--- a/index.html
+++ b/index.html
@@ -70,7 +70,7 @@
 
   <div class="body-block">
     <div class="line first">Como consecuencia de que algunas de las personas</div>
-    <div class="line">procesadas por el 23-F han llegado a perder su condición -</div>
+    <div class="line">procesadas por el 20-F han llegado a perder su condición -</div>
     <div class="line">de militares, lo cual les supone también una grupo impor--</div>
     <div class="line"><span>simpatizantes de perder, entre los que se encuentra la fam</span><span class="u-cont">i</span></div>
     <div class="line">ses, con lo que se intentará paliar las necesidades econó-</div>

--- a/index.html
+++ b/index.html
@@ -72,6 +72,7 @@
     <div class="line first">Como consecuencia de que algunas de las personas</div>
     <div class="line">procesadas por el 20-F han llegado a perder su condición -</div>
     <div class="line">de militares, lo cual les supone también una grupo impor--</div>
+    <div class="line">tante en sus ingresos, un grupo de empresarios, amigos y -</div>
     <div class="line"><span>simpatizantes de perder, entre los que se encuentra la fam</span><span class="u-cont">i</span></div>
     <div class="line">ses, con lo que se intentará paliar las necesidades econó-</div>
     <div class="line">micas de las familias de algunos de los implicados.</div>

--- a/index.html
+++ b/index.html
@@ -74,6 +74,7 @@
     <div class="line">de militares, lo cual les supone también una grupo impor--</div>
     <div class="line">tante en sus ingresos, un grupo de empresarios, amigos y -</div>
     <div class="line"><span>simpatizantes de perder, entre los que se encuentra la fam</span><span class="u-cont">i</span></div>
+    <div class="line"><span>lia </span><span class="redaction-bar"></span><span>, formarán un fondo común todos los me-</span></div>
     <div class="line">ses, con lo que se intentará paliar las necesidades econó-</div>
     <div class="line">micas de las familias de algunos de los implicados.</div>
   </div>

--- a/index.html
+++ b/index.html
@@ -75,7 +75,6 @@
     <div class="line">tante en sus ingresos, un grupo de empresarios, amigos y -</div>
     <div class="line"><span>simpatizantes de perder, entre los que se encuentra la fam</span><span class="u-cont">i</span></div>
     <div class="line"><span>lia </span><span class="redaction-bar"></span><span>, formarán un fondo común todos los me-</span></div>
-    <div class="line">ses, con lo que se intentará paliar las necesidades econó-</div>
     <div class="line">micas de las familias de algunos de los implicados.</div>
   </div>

------------------------------

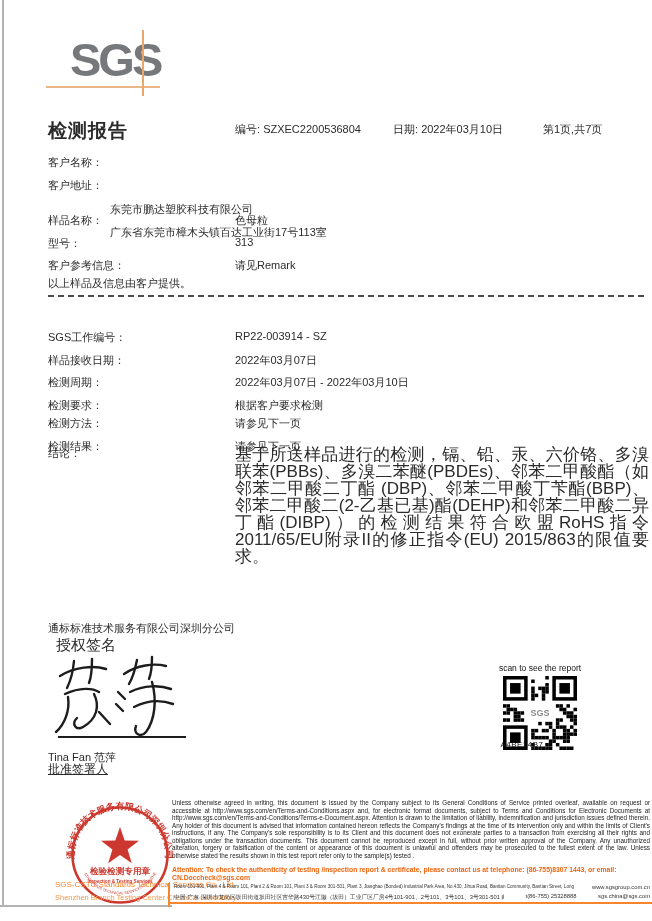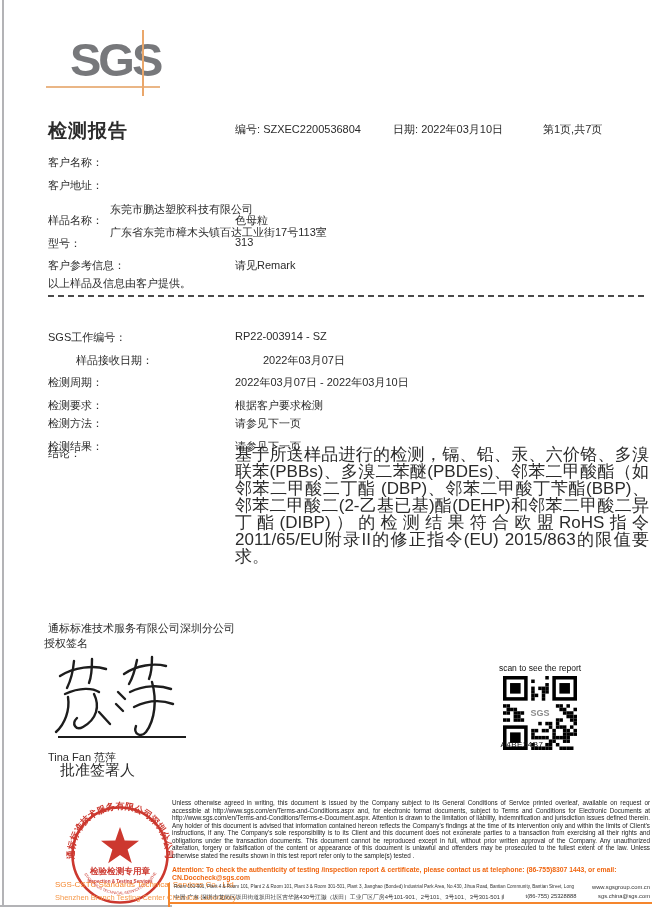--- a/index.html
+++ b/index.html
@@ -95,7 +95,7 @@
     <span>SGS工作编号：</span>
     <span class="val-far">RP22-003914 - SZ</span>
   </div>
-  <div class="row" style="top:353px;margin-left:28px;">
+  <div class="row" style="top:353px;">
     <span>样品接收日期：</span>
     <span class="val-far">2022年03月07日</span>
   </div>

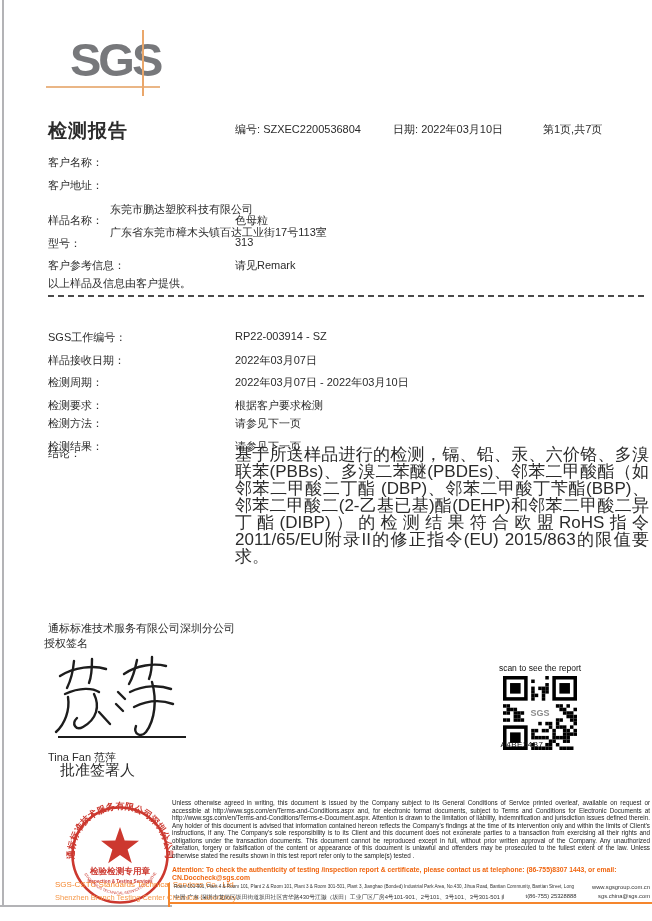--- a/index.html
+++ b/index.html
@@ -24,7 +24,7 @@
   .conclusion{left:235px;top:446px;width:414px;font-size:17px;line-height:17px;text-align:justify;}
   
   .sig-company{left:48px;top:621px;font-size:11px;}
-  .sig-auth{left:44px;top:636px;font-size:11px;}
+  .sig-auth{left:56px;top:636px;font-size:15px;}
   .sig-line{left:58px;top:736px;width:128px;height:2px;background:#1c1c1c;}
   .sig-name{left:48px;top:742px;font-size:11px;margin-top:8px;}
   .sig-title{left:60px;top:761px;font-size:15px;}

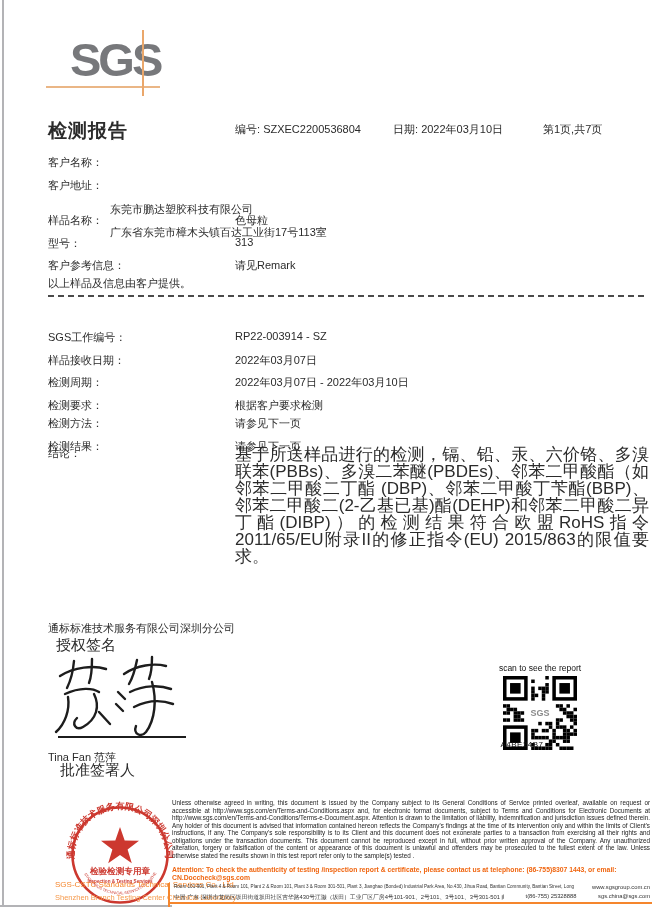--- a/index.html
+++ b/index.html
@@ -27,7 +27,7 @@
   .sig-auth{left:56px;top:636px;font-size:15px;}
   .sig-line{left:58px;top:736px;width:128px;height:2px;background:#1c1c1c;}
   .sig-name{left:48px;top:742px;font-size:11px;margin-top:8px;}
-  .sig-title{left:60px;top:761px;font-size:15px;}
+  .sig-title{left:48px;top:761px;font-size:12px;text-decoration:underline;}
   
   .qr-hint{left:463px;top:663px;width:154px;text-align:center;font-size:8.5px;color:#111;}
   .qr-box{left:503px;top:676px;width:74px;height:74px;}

------------------------------

Where a line of the records has the string "todos", copy that line.

> Answer below:
+    <div class="line"><span>lia </span><span class="redaction-bar"></span><span>, formarán un fondo común todos los me-</span></div>
     <div class="line"><span>lia </span><span class="redaction-bar"></span><span>, formarán un fondo común todos los me-</span></div>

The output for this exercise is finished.